I just don't like the feel of the post. Kind of sneaky as if just an item for discussion. When it's clear s/he just doesn't think old people should be there.

They should state that forcefully and then for maximum effect compare our system to some other health education system.

I am fairly certain that the US is somewhat unique globally for opening it's doors to vast numbers of older students. If not unique. At least in a very small group. Should be plenty of data to prove this is bad from a "greater good" perspective. And I would probably agree.

But don't just hate. Because I was livin, gettin laid and blowin my mind in the world, while you were placing first in middle school science fair. And you think that's some kind of violation of nature.

Man up.
 
I used to think that way too. But after being in classes with them for 2 years, I'd say they're much more balanced and sane people, while 75% the 21/22 year olds coming straight out of college are a bunch of idiots who aren't prepared to take care of a cactus much less a patient.
 
I want to bring this up in the context of the physician shortage that is supposedly looming. There are 2 guys in my class who are ~15-20 years older than the rest of us. Can't predict the future, but it is a reasonable expectation that these two will practice medicine for a shorter time than someone who graduates in their twenties.

Let's say each practices for 10 fewer years than a traditional med student. That's 20 work-years lost simply because these guys are older. If we assume similar rates of non-trads across the country at (conservatively) 100 schools, we're losing 2000 work-years from each graduating class because of this.

I'm not against people following their dreams and doing the work they think is right, but sometimes I feel like these guys just got bored with their old jobs and thought med school would be interesting, so their interest comes at a cost to society.

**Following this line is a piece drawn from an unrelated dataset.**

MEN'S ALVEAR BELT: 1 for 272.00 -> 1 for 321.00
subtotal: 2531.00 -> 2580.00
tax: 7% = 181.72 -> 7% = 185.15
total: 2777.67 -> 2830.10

I bet going from having a stable income and career, being able to provide for your family, and seeing eye-to-eye with your peers to being a bottom-of-the-pole, make-no-money, claw your way back up situation is something people do all the time on a whim. Never mind the fact that everyone they know as colleagues/classmates/friends will be continuing on and moving up in the world while they have to go back and make nice with fresh-out-of-undergrad know-everything kids.

I'm sure going back and taking premed classes (after being out of school for a decade no less) and studying for the MCAT WHILE working a full time job and feeling silly for rebooting your life from scratch is pretty much no big deal. Nevermind that after they get in, it'll be at least another seven years in training.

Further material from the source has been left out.